* Data provided
=== Begin Enclosure ===

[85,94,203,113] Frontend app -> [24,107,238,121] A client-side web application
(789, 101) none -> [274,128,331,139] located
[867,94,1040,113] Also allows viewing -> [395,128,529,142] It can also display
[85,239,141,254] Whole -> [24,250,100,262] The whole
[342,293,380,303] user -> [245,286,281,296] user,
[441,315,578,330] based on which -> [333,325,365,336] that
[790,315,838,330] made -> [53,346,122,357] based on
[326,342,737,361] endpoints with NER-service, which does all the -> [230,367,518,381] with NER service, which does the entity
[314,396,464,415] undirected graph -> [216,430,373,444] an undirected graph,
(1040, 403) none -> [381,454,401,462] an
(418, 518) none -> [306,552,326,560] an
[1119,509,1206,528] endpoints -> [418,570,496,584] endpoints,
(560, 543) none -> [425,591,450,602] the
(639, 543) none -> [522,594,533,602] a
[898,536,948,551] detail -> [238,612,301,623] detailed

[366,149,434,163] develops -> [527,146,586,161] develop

=== End Enclosure ===
=== Begin Enclosure ===

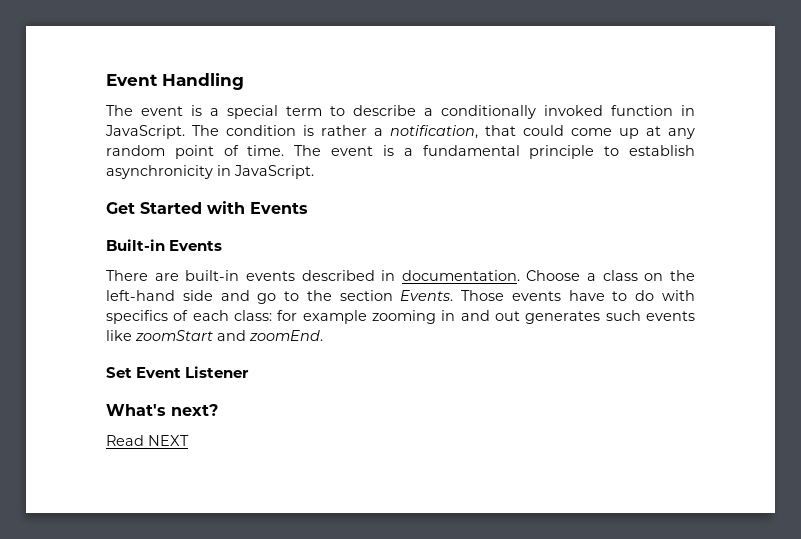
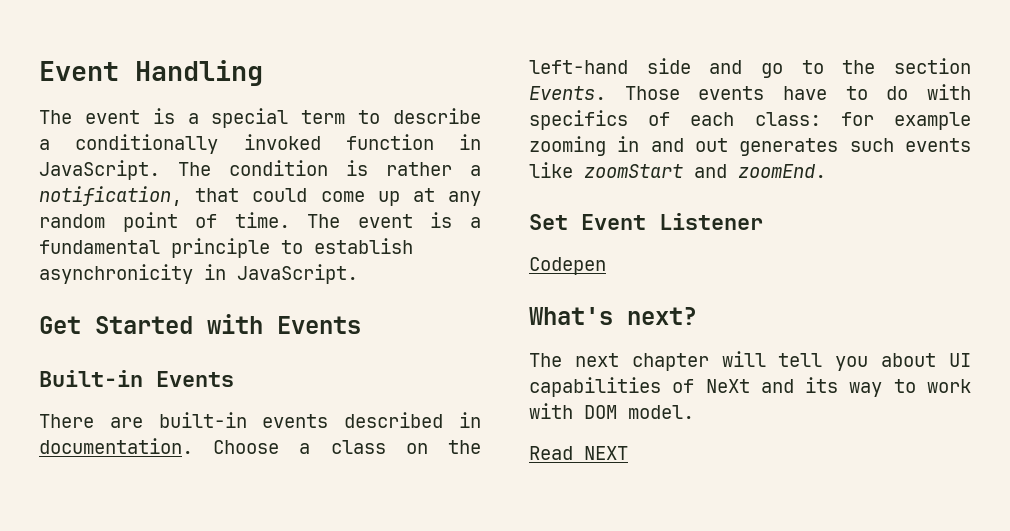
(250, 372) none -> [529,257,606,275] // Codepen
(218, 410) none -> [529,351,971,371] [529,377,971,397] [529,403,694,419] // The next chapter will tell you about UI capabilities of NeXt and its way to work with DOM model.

=== End Enclosure ===
=== Begin Enclosure ===

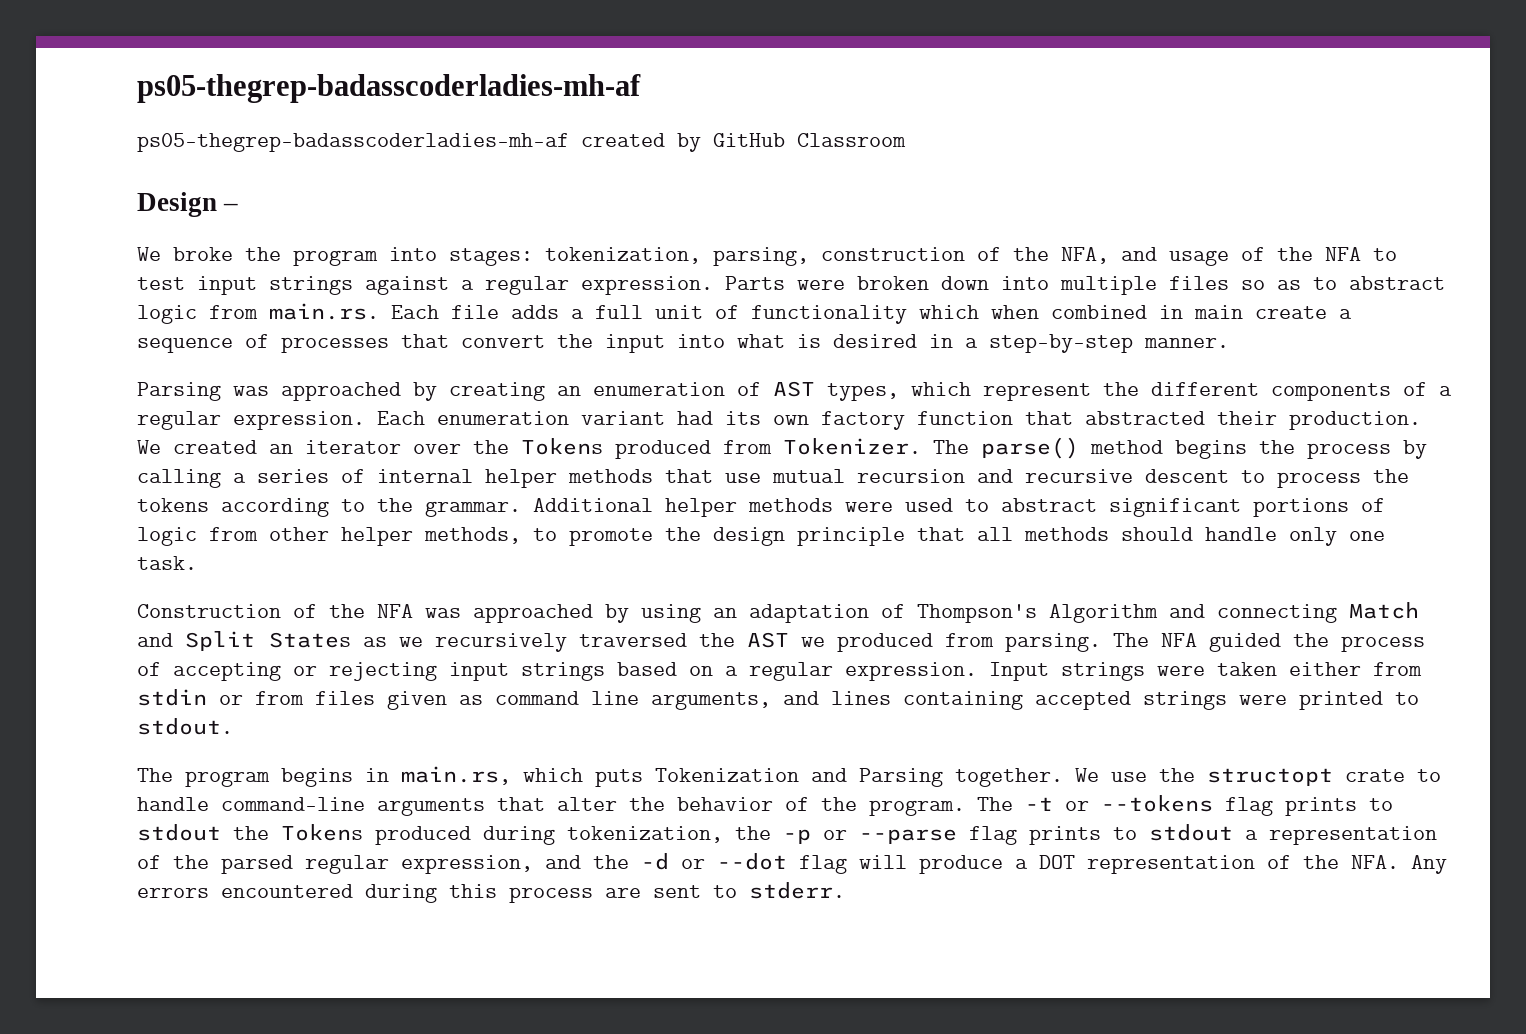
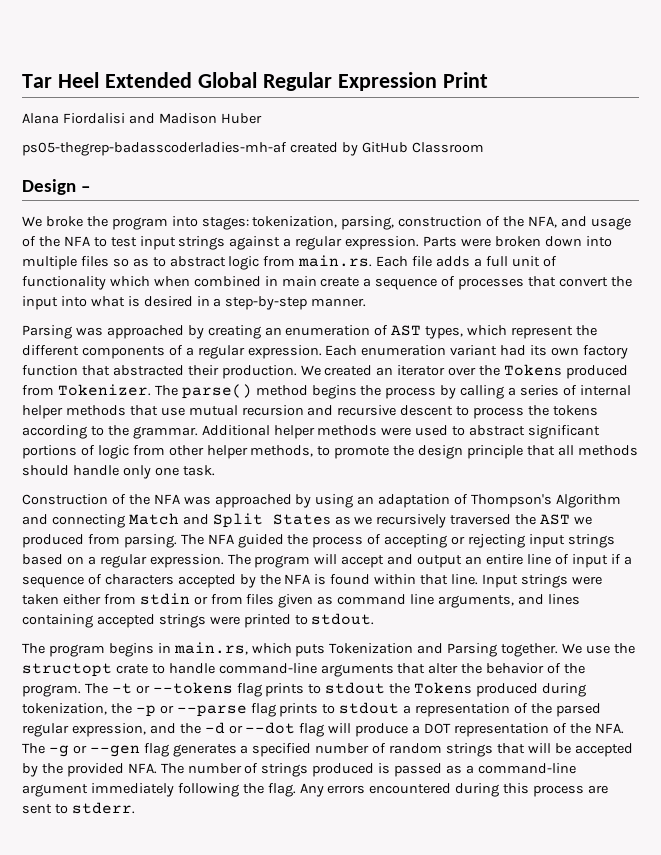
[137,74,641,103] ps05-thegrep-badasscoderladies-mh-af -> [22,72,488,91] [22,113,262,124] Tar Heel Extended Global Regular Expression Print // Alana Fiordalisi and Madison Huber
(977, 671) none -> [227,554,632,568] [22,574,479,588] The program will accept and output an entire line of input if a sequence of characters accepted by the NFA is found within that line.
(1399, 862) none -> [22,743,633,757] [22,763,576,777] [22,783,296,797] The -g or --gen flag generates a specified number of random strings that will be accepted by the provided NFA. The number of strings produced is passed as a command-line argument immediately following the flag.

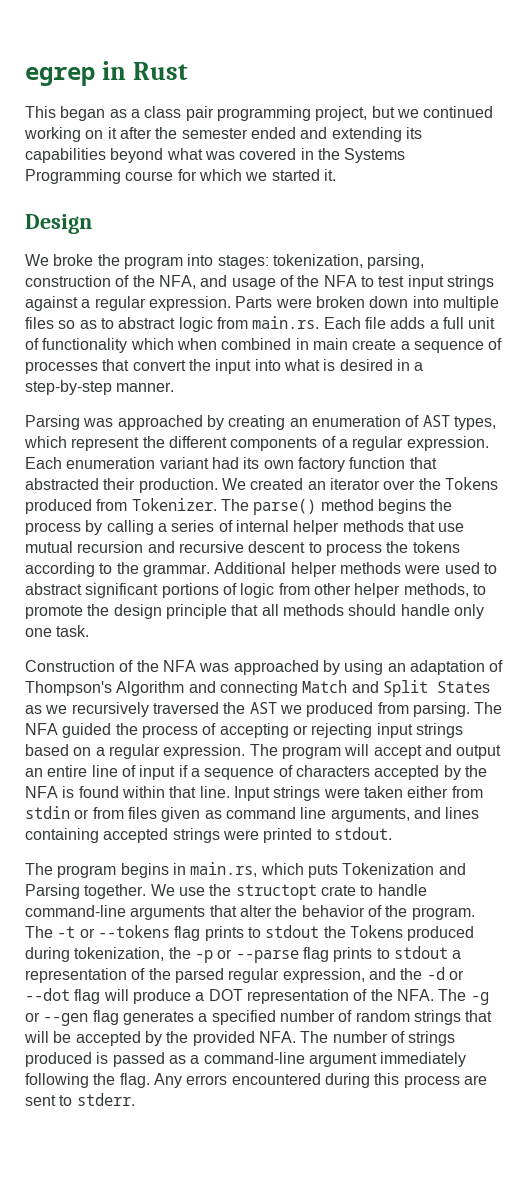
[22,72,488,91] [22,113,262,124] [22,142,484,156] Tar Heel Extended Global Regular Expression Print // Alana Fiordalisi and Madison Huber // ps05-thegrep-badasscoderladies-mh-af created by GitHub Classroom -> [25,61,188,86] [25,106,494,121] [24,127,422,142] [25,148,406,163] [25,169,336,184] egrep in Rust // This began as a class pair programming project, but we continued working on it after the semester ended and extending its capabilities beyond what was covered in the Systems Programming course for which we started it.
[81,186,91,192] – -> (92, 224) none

=== End Enclosure ===

Please give an exact copy of the entries above, from the line with "[85,94,203,113] Frontend app" down to the line with "[85,239,141,254] Whole ->", inclusive, and nothing else.

[85,94,203,113] Frontend app -> [24,107,238,121] A client-side web application
(789, 101) none -> [274,128,331,139] located
[867,94,1040,113] Also allows viewing -> [395,128,529,142] It can also display
[85,239,141,254] Whole -> [24,250,100,262] The whole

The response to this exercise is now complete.